The next girl that appears, dances for a couple of minutes, then takes a keen interest in Lucy. She walks to the front of the stage kneels down and with her pointing finger beckons Lucy closer. Lucy complies and quickly the dancer pushes lucy’s head in-between her boobies. She then proceeds to perform what is commonly known in the business as “motorboating”. She Alternates boobie to cheek and other boobie to other cheek. Glen and myself burst into hysterics finding it hilarious. Post motorboating incident, Lucy recounts her disappointment that the performer was not more ample of bosom. Telling me:
“I would have liked a bigger pair, they were just a bit small and sweaty really”.
Glen goes to the bar to get us some Jagermeister shots and we start to notice the club filling up with dancers, a lot of dancers. At one point there seems to be an almost 2:1 ratio of dancers to customers. Dancers sprawl and perform all over the seated customers and there seems to be a surprising amount of touching going on. The dancers start to act a bit predatory, starting to approach us in small swarms. One has the audacity to pinch my bottom, even in the side by side presence of my betrothed (really the cheek of it all!).

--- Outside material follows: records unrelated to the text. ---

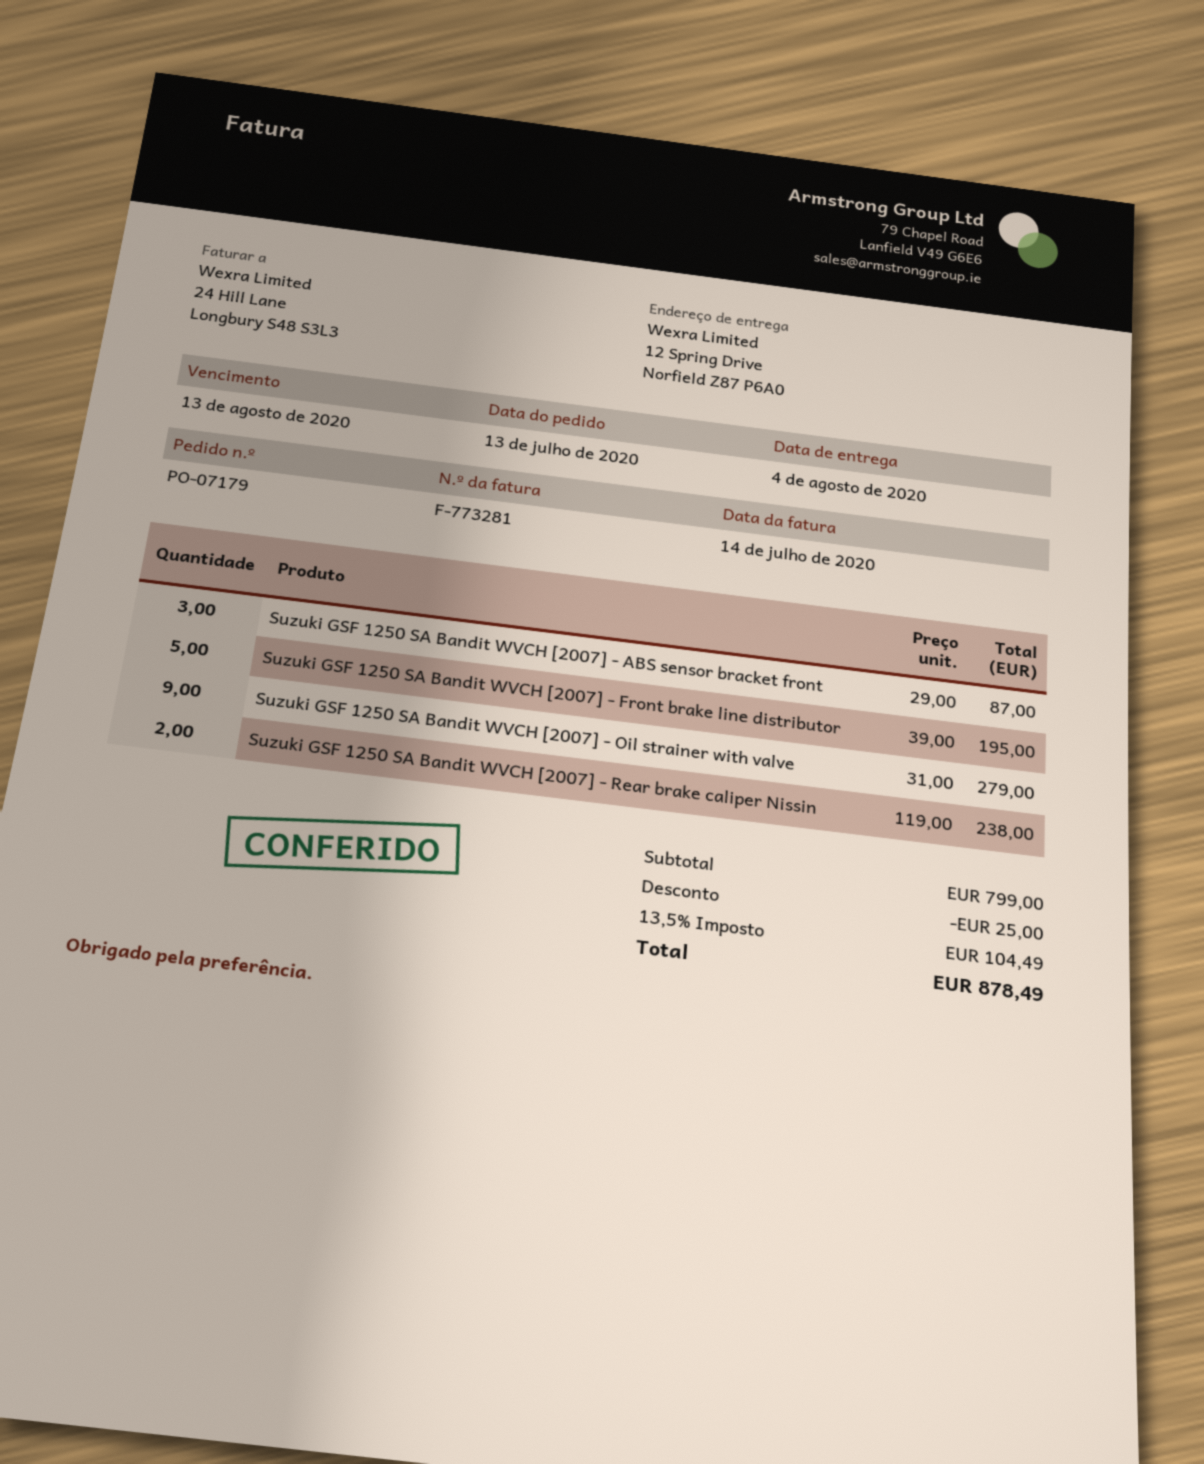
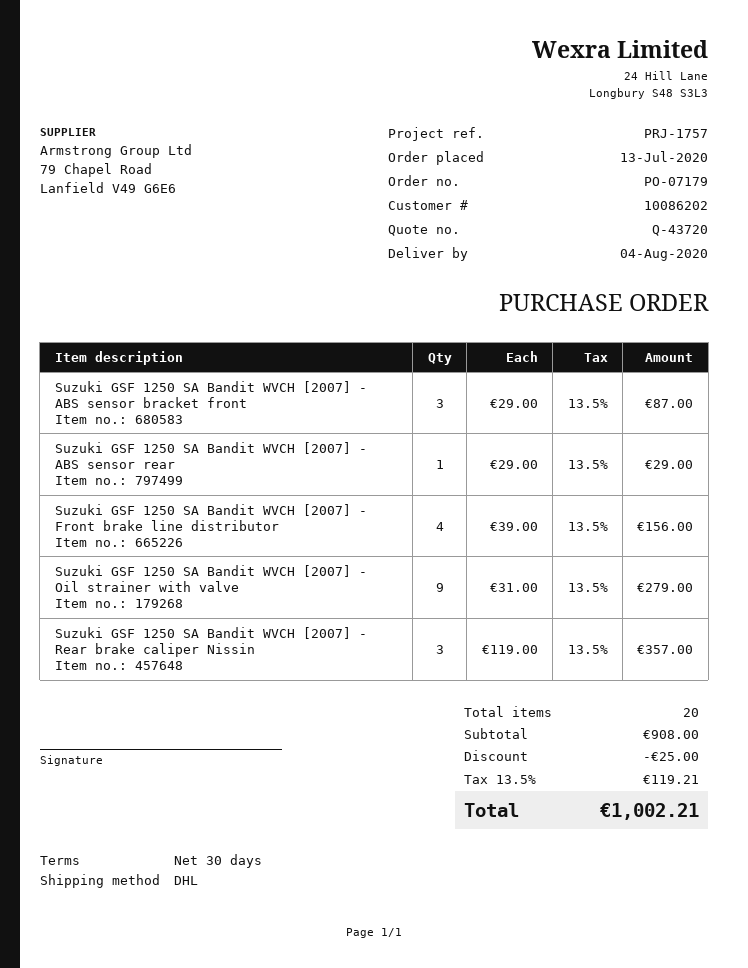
Suzuki GSF 1250 SA Bandit WVCH [2007] - Front brake line distributor: 5 x 39.00 = 195.00 -> 4 x 39.00 = 156.00
Suzuki GSF 1250 SA Bandit WVCH [2007] - Rear brake caliper Nissin: 2 x 119.00 = 238.00 -> 3 x 119.00 = 357.00
Suzuki GSF 1250 SA Bandit WVCH [2007] - ABS sensor rear: none -> 1 x 29.00 = 29.00
subtotal: 799.00 -> 908.00
tax: 13.5% = 104.49 -> 13.5% = 119.21
total: 878.49 -> 1002.21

Glen comes back from the bar with three $40 dollar Jagermeisters and a transsexual at his side. She introduces herself as ‘Mystery’ but it’s quite clear to us which gender she used to be.
In pursuit of balance we head upstairs to the male strippers so Lucy can have a look. Lucy is appalled by the performance and we head back downstairs. Chaos reigns supreme, with body parts writhing everywhere. The yard of Daquiri mixes with the Jagermeister and we make the right decision to leave.
We are after all, getting mawwied in the mornin’.